Erstmal wäre es schön, wenn auch die Presse diesen irreführenden Begriff nicht mehr verwenden würde. Nach dem Amoklauf von Winnenden mussten die Innenminister reagieren, und ich bin mit den meisten ihrer Entscheidungen auch sehr zufrieden, etwa “die Verfügbarkeit von Schusswaffen zu begrenzen und den Schutz vor einer missbräuchlichen Verwendung zu erhöhen” und “die Medienkompetenz bei erziehungsbeteiligten Personen sowie Kindern und Jugendlichen weiter zu stärken”. Aber ein Verbot von Action-Computerspielen geht entschieden zu weit. Mitschuld an der Situation muss man auch der Boulevardpresse geben, die mit Computerspielen gleich einen Schuldigen für den Amoklauf zur Hand hatte und damit eine Hexenjagd ausgelöst hat. (Quelle)

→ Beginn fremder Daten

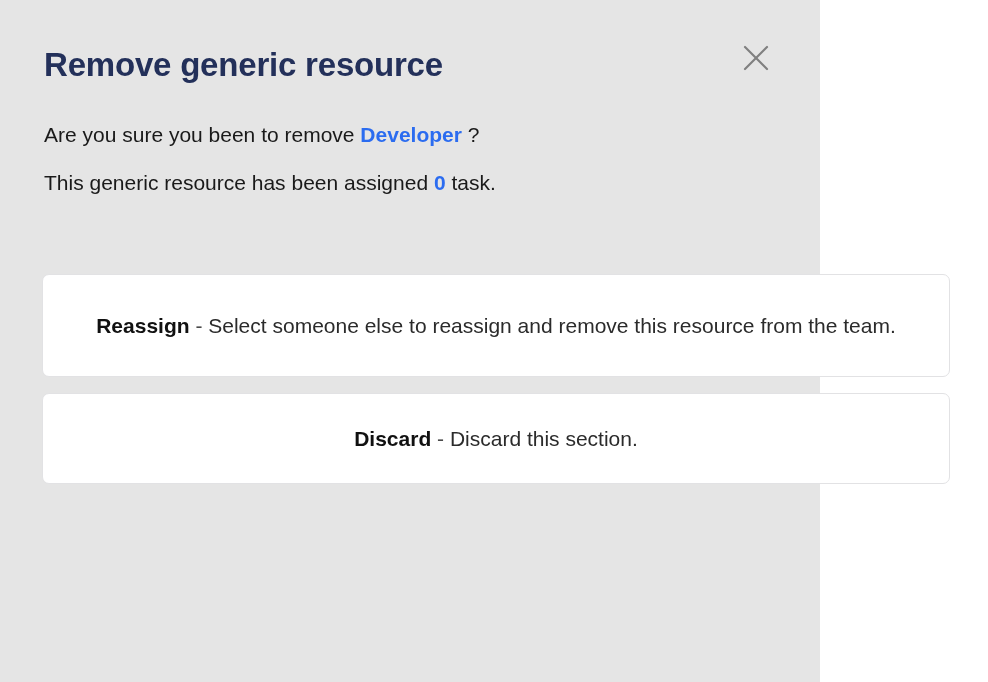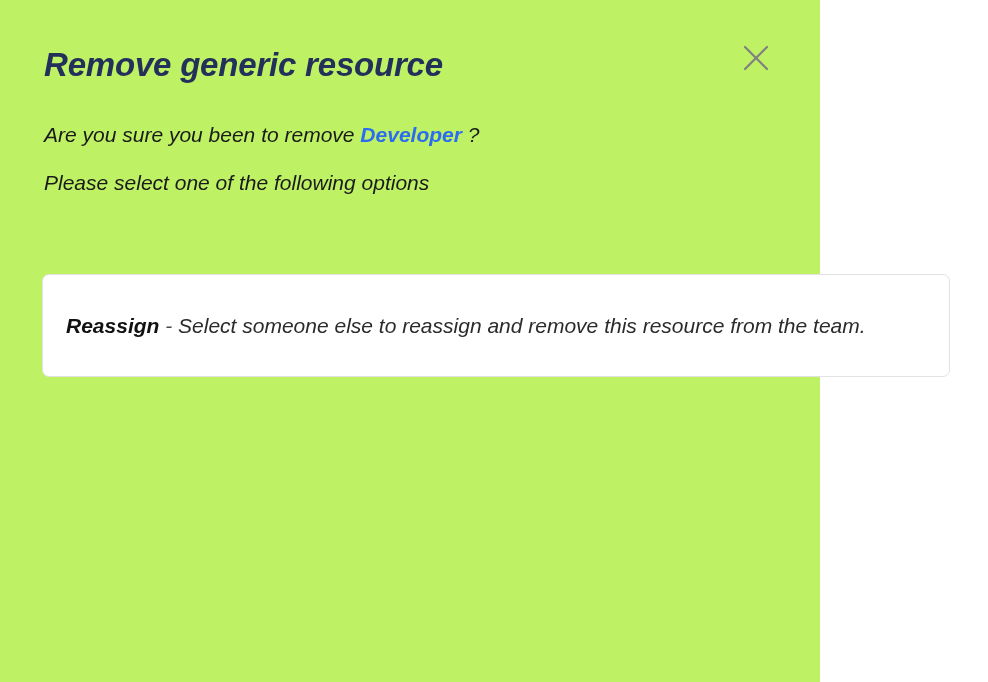--- a/index.html
+++ b/index.html
@@ -12,23 +12,22 @@
     background: #ffffff;
     font-family: "Liberation Sans", sans-serif;
     -webkit-font-smoothing: antialiased;
     overflow: hidden;
   }
 
   .dialog {
     position: relative;
     width: 820px;
     height: 682px;
-    background: #bef264;
+    background: #e5e5e5;
     box-sizing: border-box;
-    font-style: italic;
   }
 
   
   .dialog-header {
     position: absolute;
     left: 44px;
     top: 40px;
     right: 44px;
     height: 52px;
   }
@@ -90,20 +89,21 @@
   }
   .option-card {
     box-sizing: border-box;
     width: 100%;
     border: 1px solid #e2e2e4;
     border-radius: 7px;
     background: #ffffff;
     padding: 22px 23px;
     margin-bottom: 16px;
     cursor: pointer;
+    text-align: center;
   }
   .option-card:last-child {
     margin-bottom: 0;
   }
   .option-card.tall {
     padding-top: 28px;
     padding-bottom: 28px;
   }
   .option-text {
     font-size: 21px;
@@ -139,30 +139,41 @@
     </button>
   </div>
 
   <div class="dialog-body">
     <p class="body-line">
       <span>Are you sure you been to remove</span>
       <span class="accent">Developer</span>
       <span>?</span>
     </p>
 
+    <p class="body-line">
+      <span>This generic resource has been assigned</span>
+      <span class="accent">0</span>
+      <span>task.</span>
+    </p>
 
-    <p class="body-line">Please select one of the following options</p>
   </div>
 
   <div class="options-list">
 
     <div class="option-card tall">
       <span class="option-text">
         <span class="option-name">Reassign</span>
         <span class="option-sep">-</span>
         <span class="option-desc">Select someone else to reassign and remove this resource from the team.</span>
       </span>
     </div>
 
 
+    <div class="option-card">
+      <span class="option-text">
+        <span class="option-name">Discard</span>
+        <span class="option-sep">-</span>
+        <span class="option-desc">Discard this section.</span>
+      </span>
+    </div>
 
   </div>
 </div>
 
 </body></html>

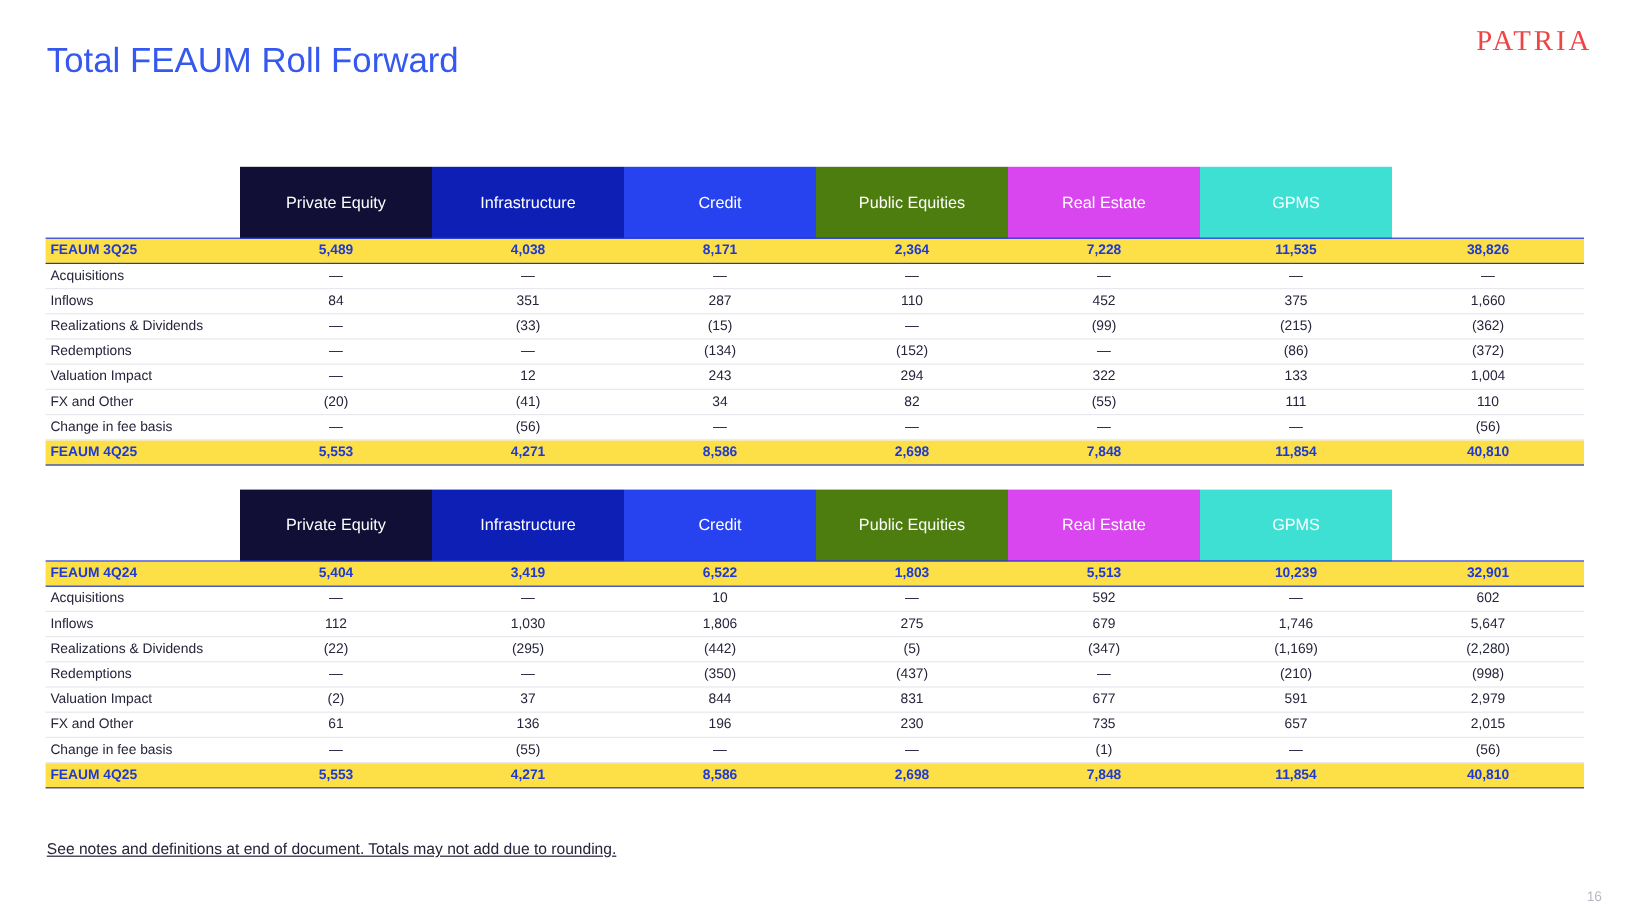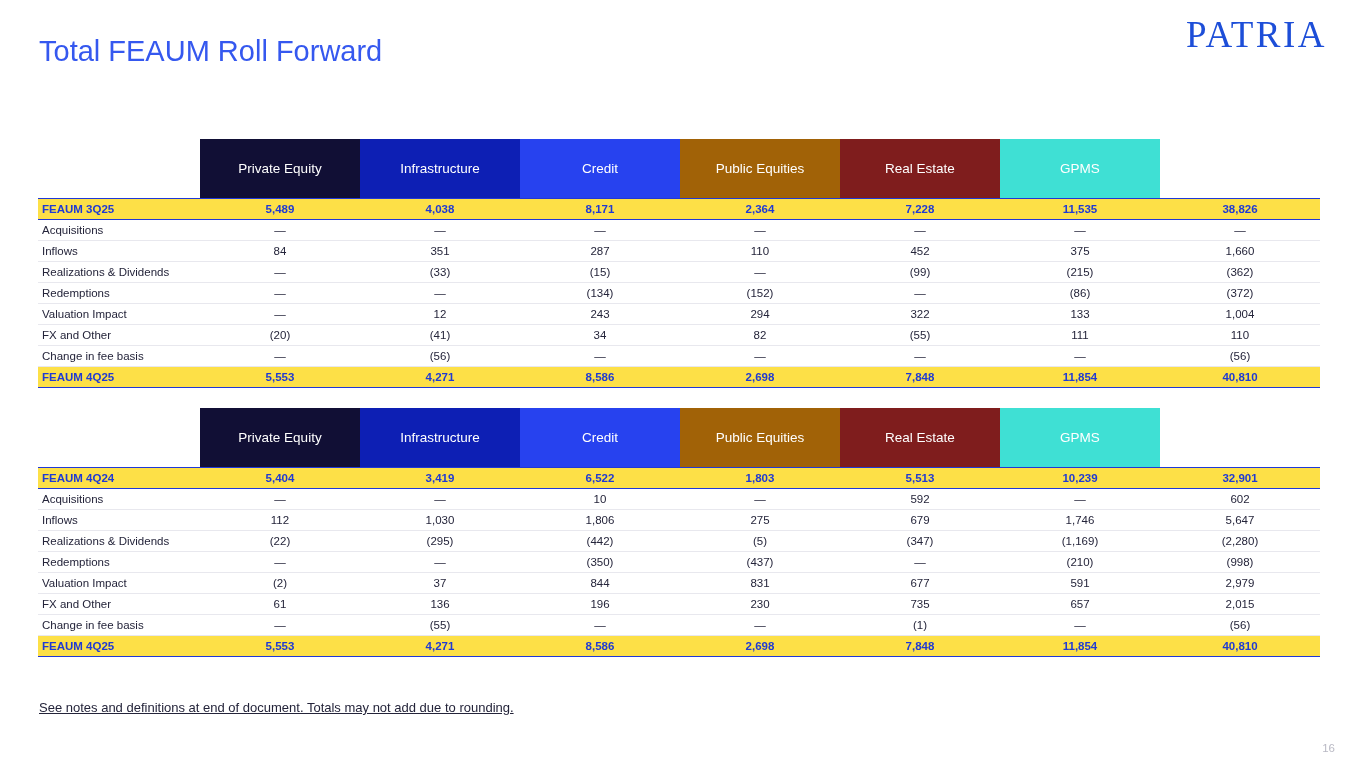--- a/index.html
+++ b/index.html
@@ -38,23 +38,23 @@
     margin-top: 6px;
     white-space: nowrap;
   }
 
   
   .logo {
     position: absolute;
     right: 38px;
     top: 19px;
     font-family: "Liberation Serif", serif;
-    font-size: 37px;
+    font-size: 24px;
     letter-spacing: 2.5px;
-    color: #1d4ed8;
+    color: #ef4444;
     line-height: 32px;
     white-space: nowrap;
   }
 
   
   .roll-table {
     position: absolute;
     left: 38px;
     width: 1282px;
     border-collapse: collapse;
@@ -76,22 +76,22 @@
     text-align: center;
     color: #ffffff;
     vertical-align: middle;
     border: 0;
     line-height: 27px;
   }
   th.h-blank       { background: #ffffff; }
   th.h-pe          { background: #110f35; }
   th.h-infra       { background: #0d1fb4; }
   th.h-credit      { background: #2742ef; }
-  th.h-pubeq       { background: #a16207; margin-top: 38px; }
-  th.h-re          { background: #7f1d1d; }
+  th.h-pubeq       { background: #4d7c0f; margin-top: 38px; }
+  th.h-re          { background: #d946ef; }
   th.h-gpms        { background: #3fe0d4; color: #2038d6; }
   th.h-total       { background: #ffffff; color: #2038d6; }
 
   
   .roll-table tr.feaum-row td {
     background: #fde047;
     color: #1f3ad4;
     font-weight: bold;
     font-size: 11.5px;
     height: 20px;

Direkter Link zur Online-Petition

Ob nun Politiker, Medien oder besorgte Elternverbände die „Hexenjagd“ ausgelöst haben, spielt rückblickend keine Rolle mehr. Im Moment scheinen mir die Fronten in der Debatte sehr verhärtet.

Als wichtige Betroffene sind bis heute die Spielhersteller der Diskussion grösstenteils ferngeblieben. Angesichts von Attacken unter der Gürtellinie („Schweinefirma“) kann ich die Unternehmen zwar zum Teil verstehen, dass sie in einem so emotional aufgeheizten Umfeld nicht diskutieren wollen. Aber andererseits lassen sie zu, dass täglich viele ihrer Kunden öffentlich via Medien verunglimpft werden. Da Verbote eigentlich so gut wie vor der Tür stehen, wäre es höchste Zeit für Unternehmen wie EA, Blizzard und Co. sich endlich zu Wort zu melden. Oder soll man das Schweigen als Schuldeingeständnis interpretieren?